Jaws Live in Concert review: The BBC Concert Orchestra bring Spielberg’s classic, Jaws, to life at The Royal Albert Hall.
Jaws Live in Concert review by Kat Hughes.
If you say the film title Jaws to pretty much anyone, they will inevitably start humming that theme music. Much like Psycho, Jaws is one of those rare films whose score is so iconic, everyone can instantly recall it. With that in mind, it should come as no surprise then that The Royal Albert Hall are including Jaws in their latest programme of live concert events. Previous seasons have included Jurassic Park and Aliens; this year, alongside Jaws, are The Addams Family and Fantasia . The shows are always a winner with audiences as it gives them an opportunity to witness their favourite film unfold on a massive projector screen whilst accompanied by a live orchestra.
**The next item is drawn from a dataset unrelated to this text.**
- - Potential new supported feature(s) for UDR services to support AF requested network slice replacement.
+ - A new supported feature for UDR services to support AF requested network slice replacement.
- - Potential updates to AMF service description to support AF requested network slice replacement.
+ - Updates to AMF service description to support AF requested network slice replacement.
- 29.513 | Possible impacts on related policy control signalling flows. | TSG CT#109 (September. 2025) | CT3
At the helm of the BBC Concert Orchestra for the duration of the Jaws shows, is conductor Dirk Bossé. We caught the first performance yesterday and found it, as always, to be a truly wonderful experience.
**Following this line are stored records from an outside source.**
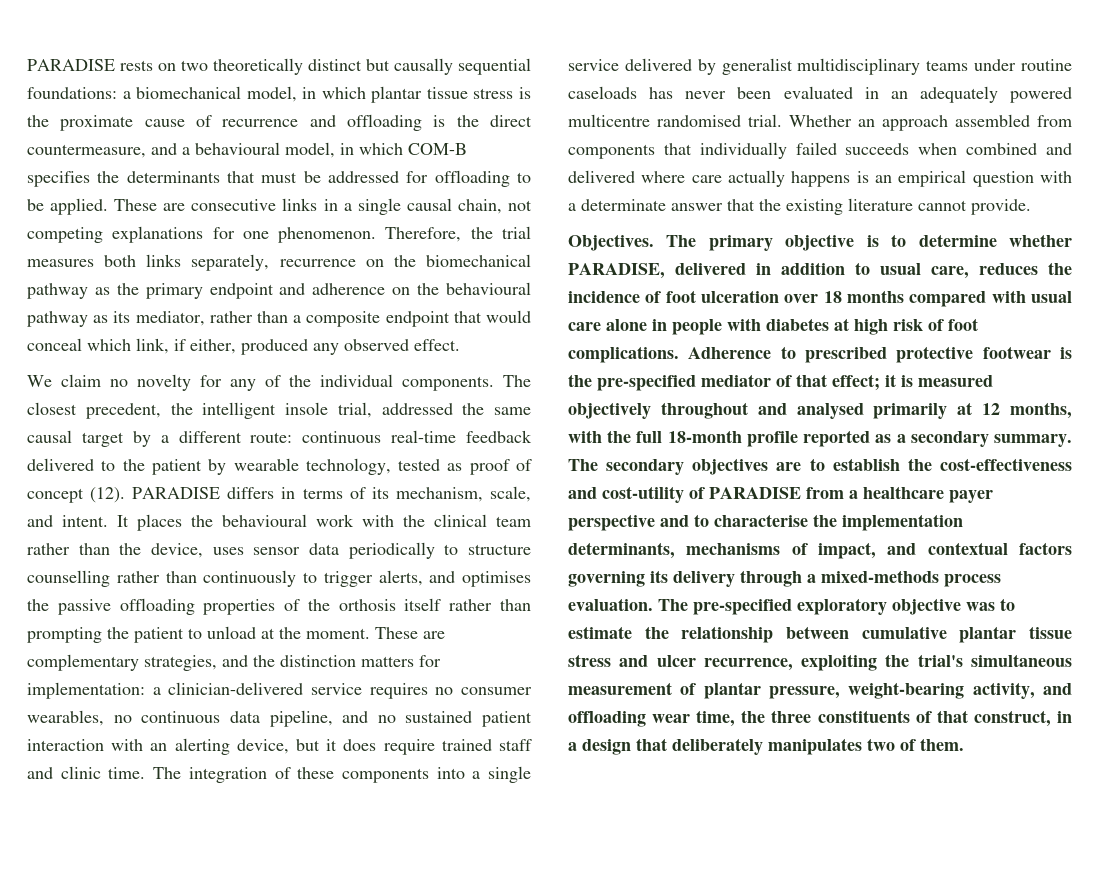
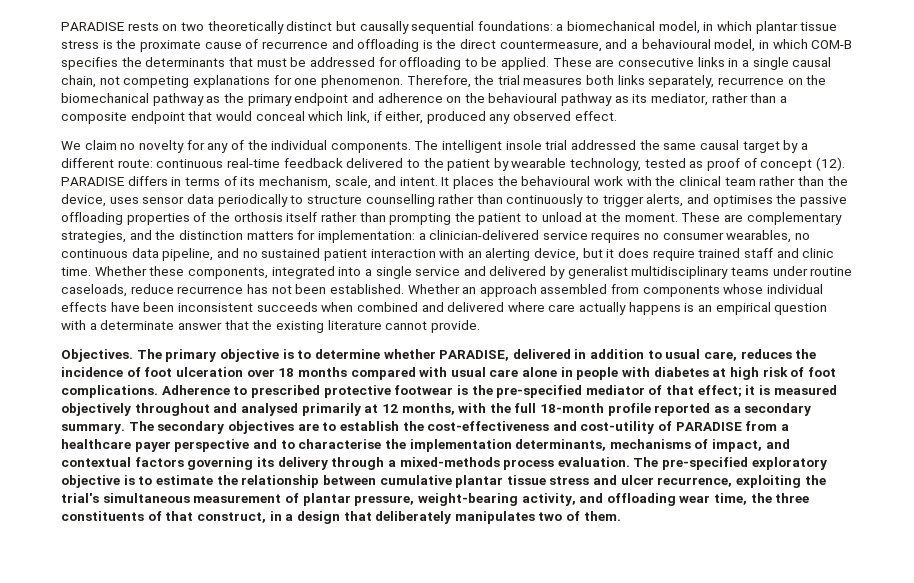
- The closest precedent, the intelligent insole trial, addressed the same causal target by a different route: continuous real-time feedback delivered to the patient by wearable technology, tested as proof of concept (12).
+ The intelligent insole trial addressed the same causal target by a different route: continuous real-time feedback delivered to the patient by wearable technology, tested as proof of concept (12).
- The integration of these components into a single service delivered by generalist multidisciplinary teams under routine caseloads has never been evaluated in an adequately powered multicentre randomised trial.
+ Whether these components, integrated into a single service and delivered by generalist multidisciplinary teams under routine caseloads, reduce recurrence has not been established.
- Whether an approach assembled from components that individually failed succeeds when combined and delivered where care actually happens is an empirical question with a determinate answer that the existing literature cannot provide.
+ Whether an approach assembled from components whose individual effects have been inconsistent succeeds when combined and delivered where care actually happens is an empirical question with a determinate answer that the existing literature cannot provide.
- The pre-specified exploratory objective was to estimate the relationship between cumulative plantar tissue stress and ulcer recurrence, exploiting the trial's simultaneous measurement of plantar pressure, weight-bearing activity, and offloading wear time, the three constituents of that construct, in a design that deliberately manipulates two of them.
+ The pre-specified exploratory objective is to estimate the relationship between cumulative plantar tissue stress and ulcer recurrence, exploiting the trial's simultaneous measurement of plantar pressure, weight-bearing activity, and offloading wear time, the three constituents of that construct, in a design that deliberately manipulates two of them.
Jaws, the film that has inspired several generations’ fear of sharks, is a classic Steven Spielberg film, one that is just as respected today as it was upon release in 1975. For those unfamiliar with the story, it’s a rather simple one. Amity is an island that relies on summer tourism to keep it going. However, just as summer is about to get into full swing, a rogue Great White Shark claims Amity as it’s territory and starts to munch on locals and tourists alike. Seeking to rid his home of the sea-dwelling beast, Chief Martin Brody (Roy Scheider) charters a hunting party with kooky local fisherman Quint (Robert Shaw) and Oceanographer and shark enthusiast, Matt Hooper (Richard Dreyfuss). The three men find themselves in an unenviable battle with twenty-five feet and three tons of pure killing power.
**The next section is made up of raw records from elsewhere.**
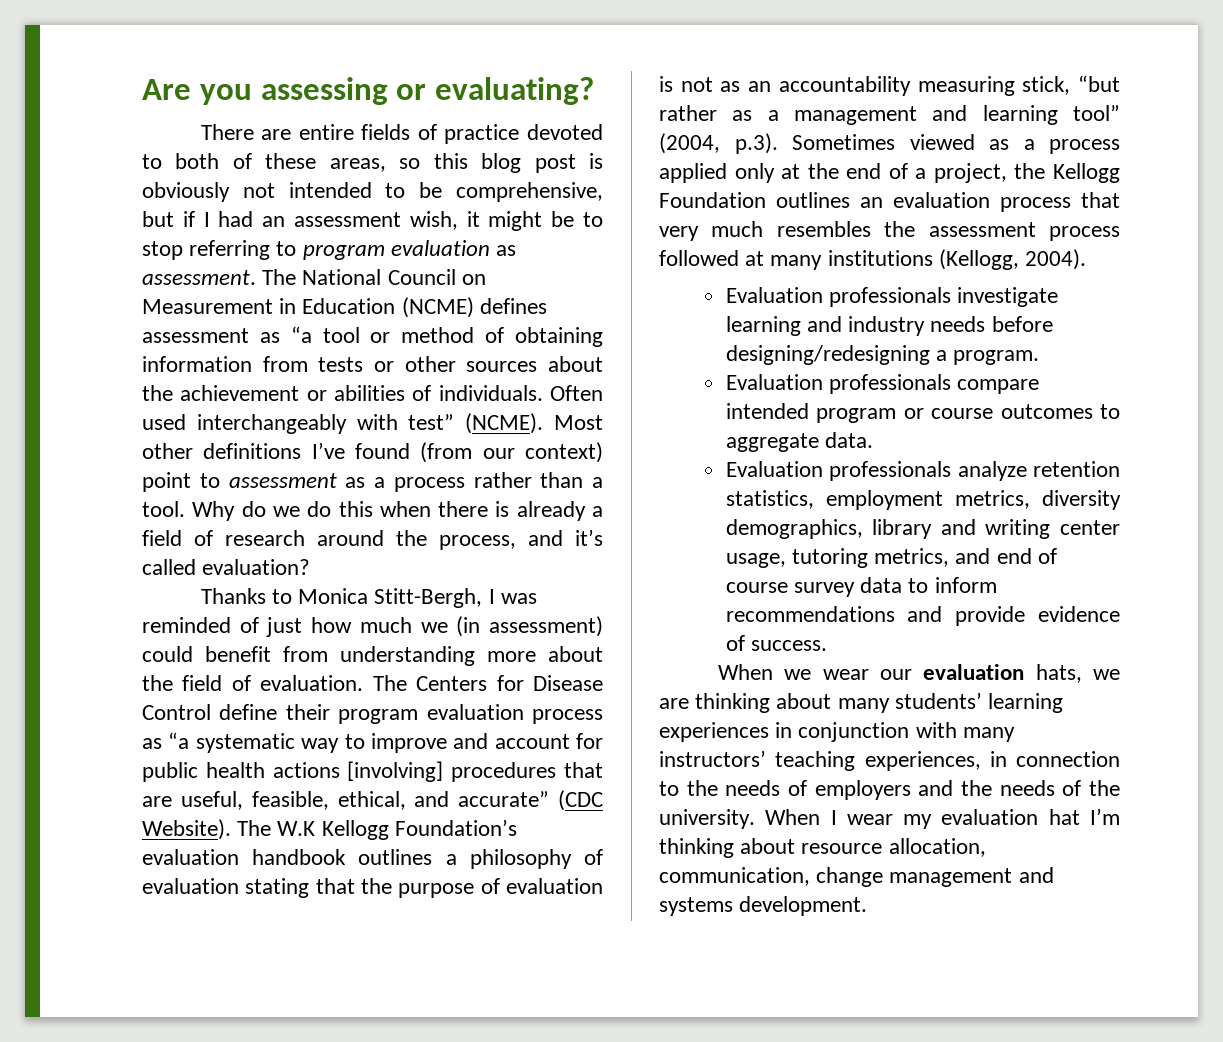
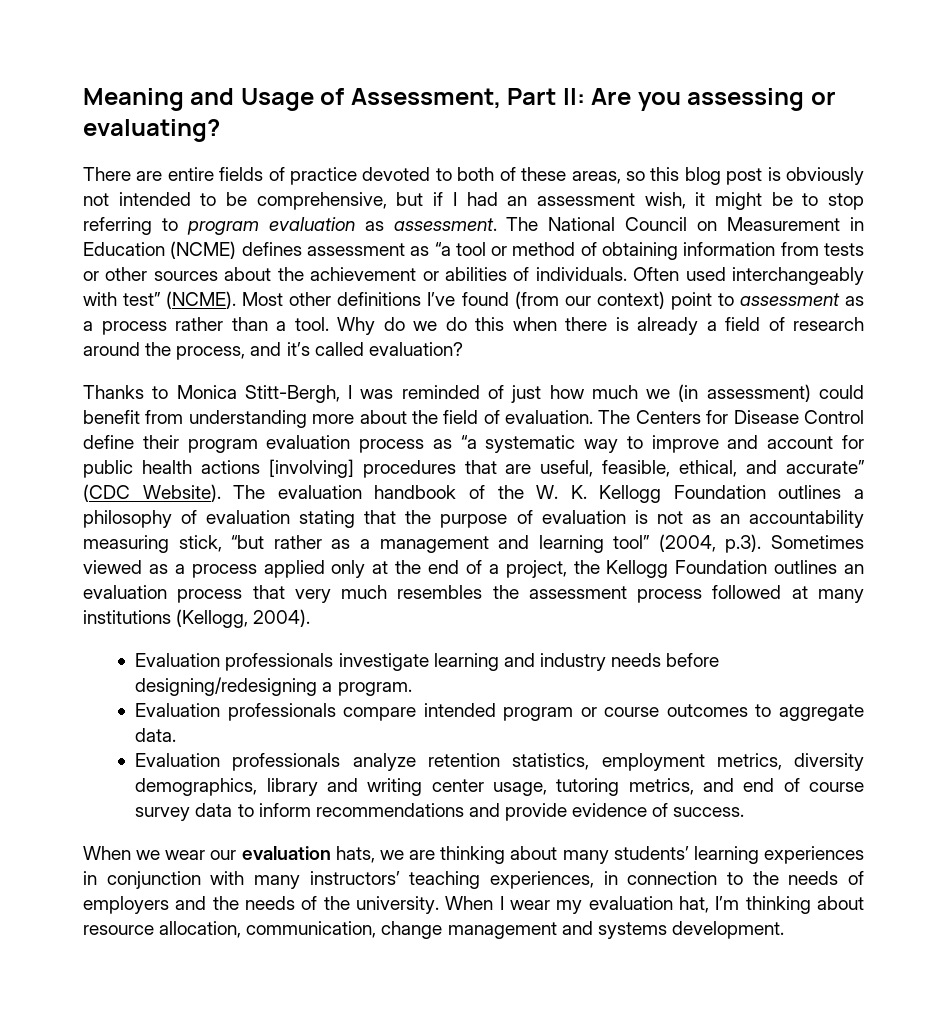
- Are you assessing or evaluating?
+ Meaning and Usage of Assessment, Part II: Are you assessing or evaluating?
- The W.K Kellogg Foundation’s evaluation handbook outlines a philosophy of evaluation stating that the purpose of evaluation is not as an accountability measuring stick, “but rather as a management and learning tool” (2004, p.3). Sometimes viewed as a process applied only at the end of a project, the Kellogg Foundation outlines an evaluation process that very much resembles the assessment process followed at many institutions (Kellogg, 2004).
+ The evaluation handbook of the W. K. Kellogg Foundation outlines a philosophy of evaluation stating that the purpose of evaluation is not as an accountability measuring stick, “but rather as a management and learning tool” (2004, p.3). Sometimes viewed as a process applied only at the end of a project, the Kellogg Foundation outlines an evaluation process that very much resembles the assessment process followed at many institutions (Kellogg, 2004).
- When I wear my evaluation hat I’m thinking about resource allocation, communication, change management and systems development.
+ When I wear my evaluation hat, I’m thinking about resource allocation, communication, change management and systems development.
Over forty years later, Spielberg’s classic is still making audiences jump. During the live screening, several people sat around us literally jumped out of their seats as the great white suddenly appeared on screen. There was the odd scream here and there too, proof that this is one film that will never not be scary. Then there was the spontaneous round of applause as Scheider utters that immortal line – ‘You’re going to need a bigger boat’. It is these moments, along with the live score, that makes these screenings so special. Suddenly you are in a room full of like-minded fans, and that generates a great sense of community. Should you attend though, do remember to be respectful to the film and those around you, some folks in our screening got a little too carried away and almost spoilt a few of the quieter moments – people are there to hear the score after all.
Speaking of the score, the orchestra really does bring the film alive and offers audiences over-familiar with the movie a chance to see Jaws with new eyes (and ears). The spine really does tingle the first time you hear that first ‘Duh-Dun’ live. Outside of the shark theme, however, there isn’t really a great amount of score, this is great for the orchestra who get plenty of time to rest, but might leave some folks feeling a little short-changed. When they do play though, the orchestra injects new life into the classic, especially the shark and action scenes, plus hearing one of John Williams’ most iconic scores live is a true treat.
Jaws Live in Concert review by Kat Hughes, October 2017.
Jaws Live in Concert runs at the Royal Albert Hall on Saturday 21st and Sunday 22nd October 2017.